Virtual idol Liu Yexi Photo: Screenshot of Douyin
The virtual idol industry in China has continued to develop as figures living in the cyber world are striking out from traditional platforms such as variety shows and music videos and marching onto short video and livestreaming platforms to compete with real web celebrities.
A new virtual idol named Liu Yexi debuted on Douyin, the Chinese-version of TikTok, on Sunday and after four days, the figure defined as a "virtual beauty vlogger" by its creators has earned more than 2.8 million followers.
Liu's first short video has been liked over 2.6 million times and praised for its high production values. The two-minute video shows a boy coming across a woman dressed like a Taoist priest with her back to everyone as she does her make-up in the mirror. The woman is Liu. Liu then turns around and the onlookers are terrified by her make-up, except for the boy.
The boy asks Liu why her make-up is so weird and Liu uses the make-up pen to lightly brush his eyes, allowing him to see the fantasy world she sees with her own eyes.

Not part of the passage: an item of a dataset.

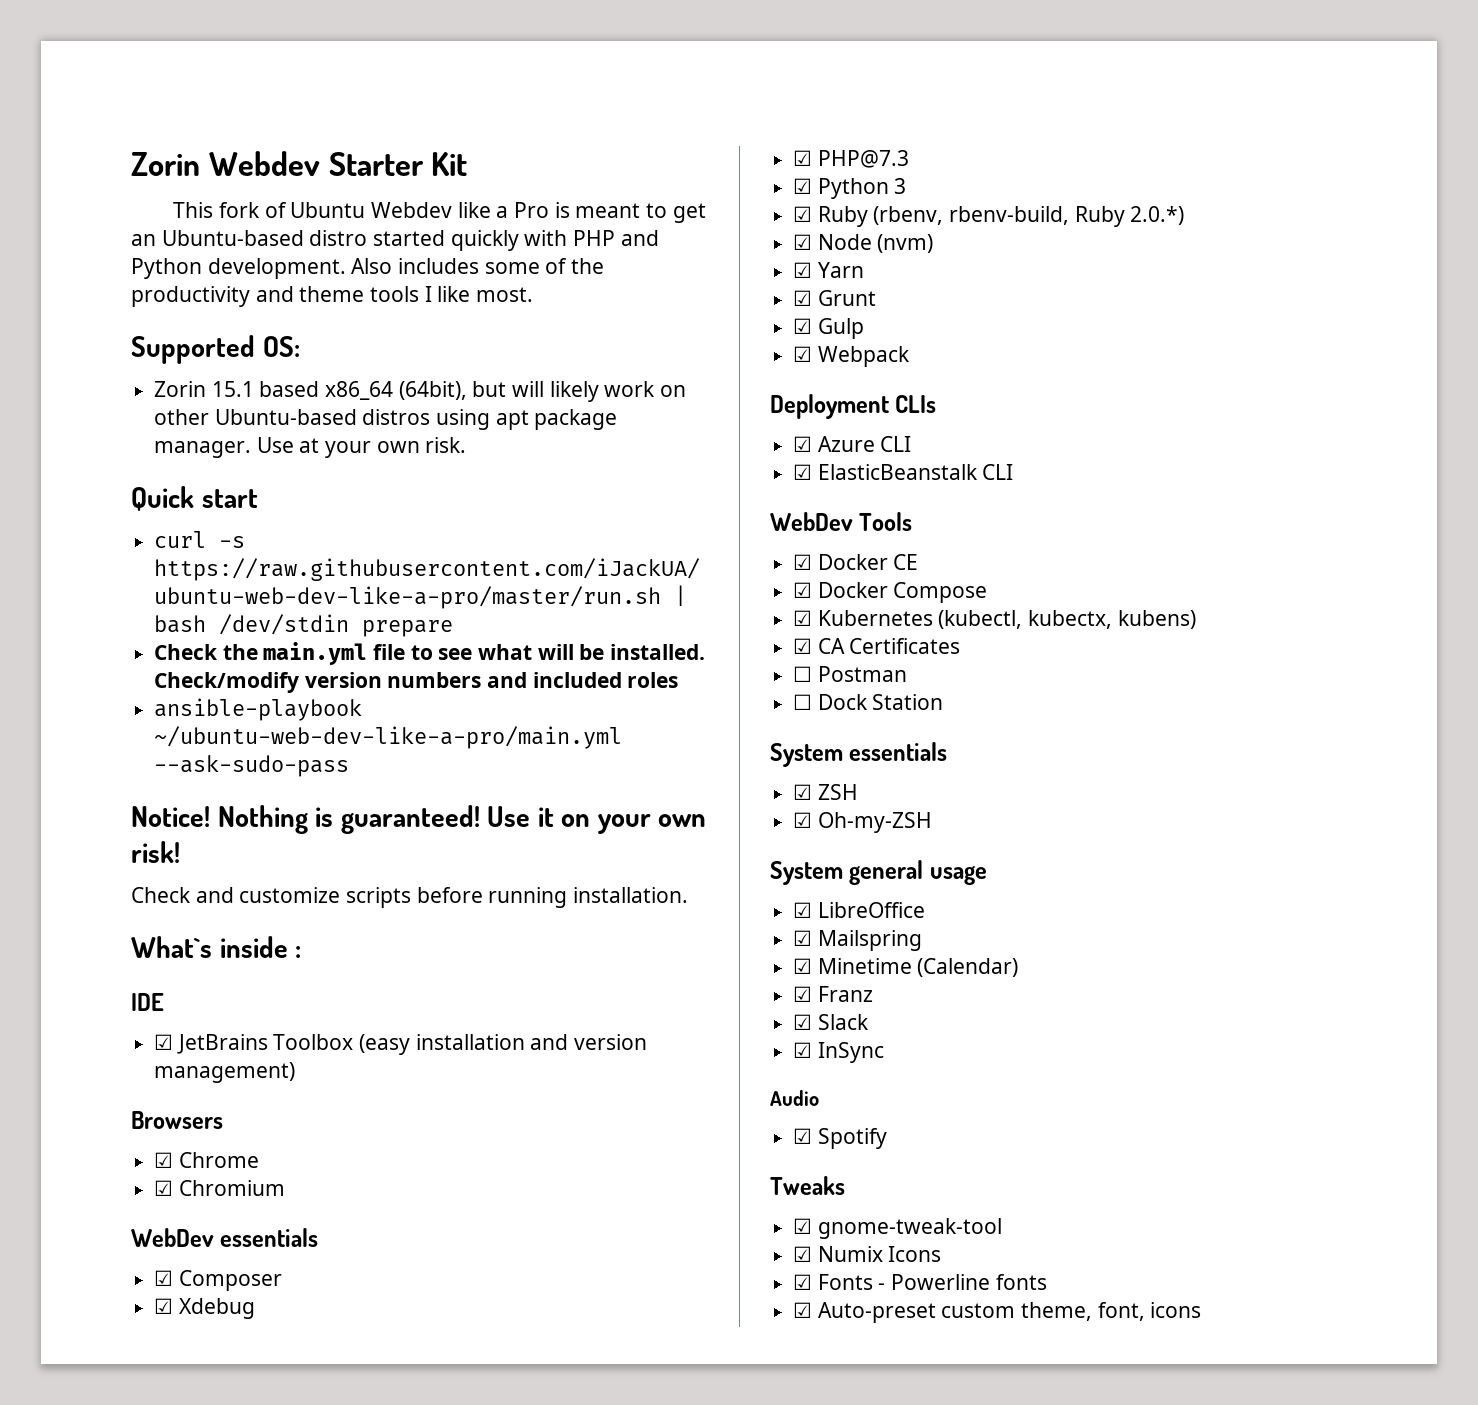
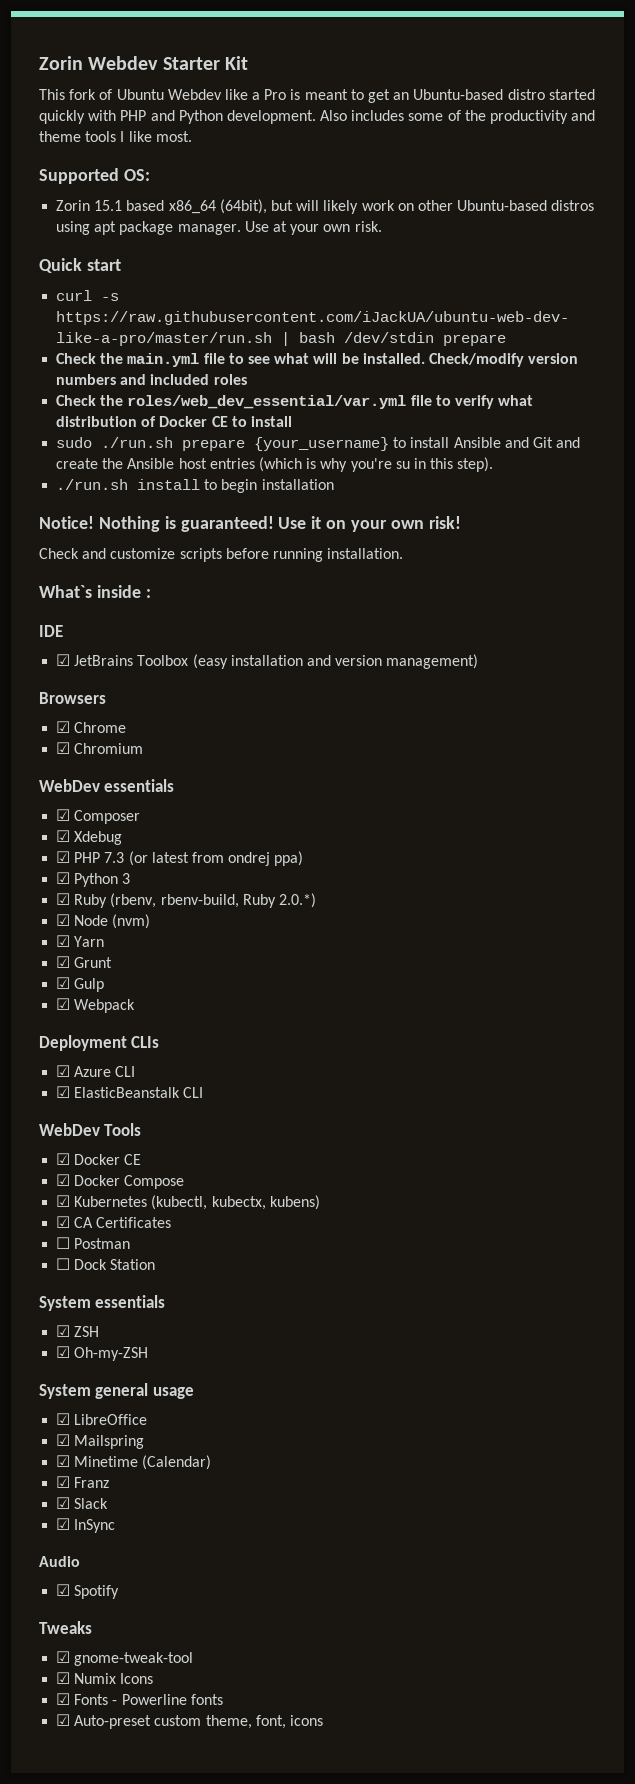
[154,698,363,721] [154,726,623,749] [154,755,350,777] ansible-playbook ~/ubuntu-web-dev-like-a-pro/main.yml --ask-sudo-pass -> [56,395,534,409] [56,416,292,427] [56,437,581,451] [56,457,494,472] [56,479,334,493] Check the roles/web_dev_essential/var.yml file to verify what distribution of Docker CE to install // sudo ./run.sh prepare {your_username} to install Ansible and Git and create the Ansible host entries (which is why you're su in this step). // ./run.sh install to begin installation
[817,150,909,168] PHP@7.3 -> [74,851,304,866] PHP 7.3 (or latest from ondrej ppa)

The video and the figure containing both Chinese traditional cultural elements and science-fiction elements stunned Chinese netizens. Some professional beauty vloggers commented under the video, complaining that the figure might cause them to lose their jobs.
Liu is considered to be one of the highest quality virtual characters available online in recent years, since the video looks almost photorealistic.
Many experts say China is on the verge of a virtual idol era, as these digitally rendered avatars are becoming more interactive and humanlike, with technological improvements in artificial intelligence, motion capture and virtual reality progressing by leaps and bounds.
The commercial value of virtual idols is also on the rise. Virtual idols have begun taking part in more industries, including live streaming, e-commerce and advertising. They are rapidly filling the demand for idols in all walks of life.
Luo Tianyi, one of China's most well-known virtual idols, appeared on a stream with China's most popular livestreamer Li Jiaqi to promote goods in April 2020, and McDonald's unveiled its own virtual idol, Happy Sister, as its new brand ambassador in China in January.
Many worry that these rapidly rising virtual figures will soon replace real humans and trigger an upheaval in the entertainment industry, but Ding Daoshi, an independent analyst in the internet sector, has a different view.
Ding told the Global Times on Thursday that "when Luo co-hosted an e-commerce livestream show with Li, some voices said virtual idols can replace human livestreamers, but after a year, virtual idols are far from reaching the influence of real web celebrities, especially those like Li and Wei Ya (a top-selling live-streaming hostess)."
He added that the development of virtual idols should be encouraged, but that the industry still has a long road to go.
"These so-called virtual idols have real human teams to back them and control them. They are not really virtual. The real virtual idol will be when actual artificial intelligence (AI) achieves a new level of self-learning and self-training and then interacts with others."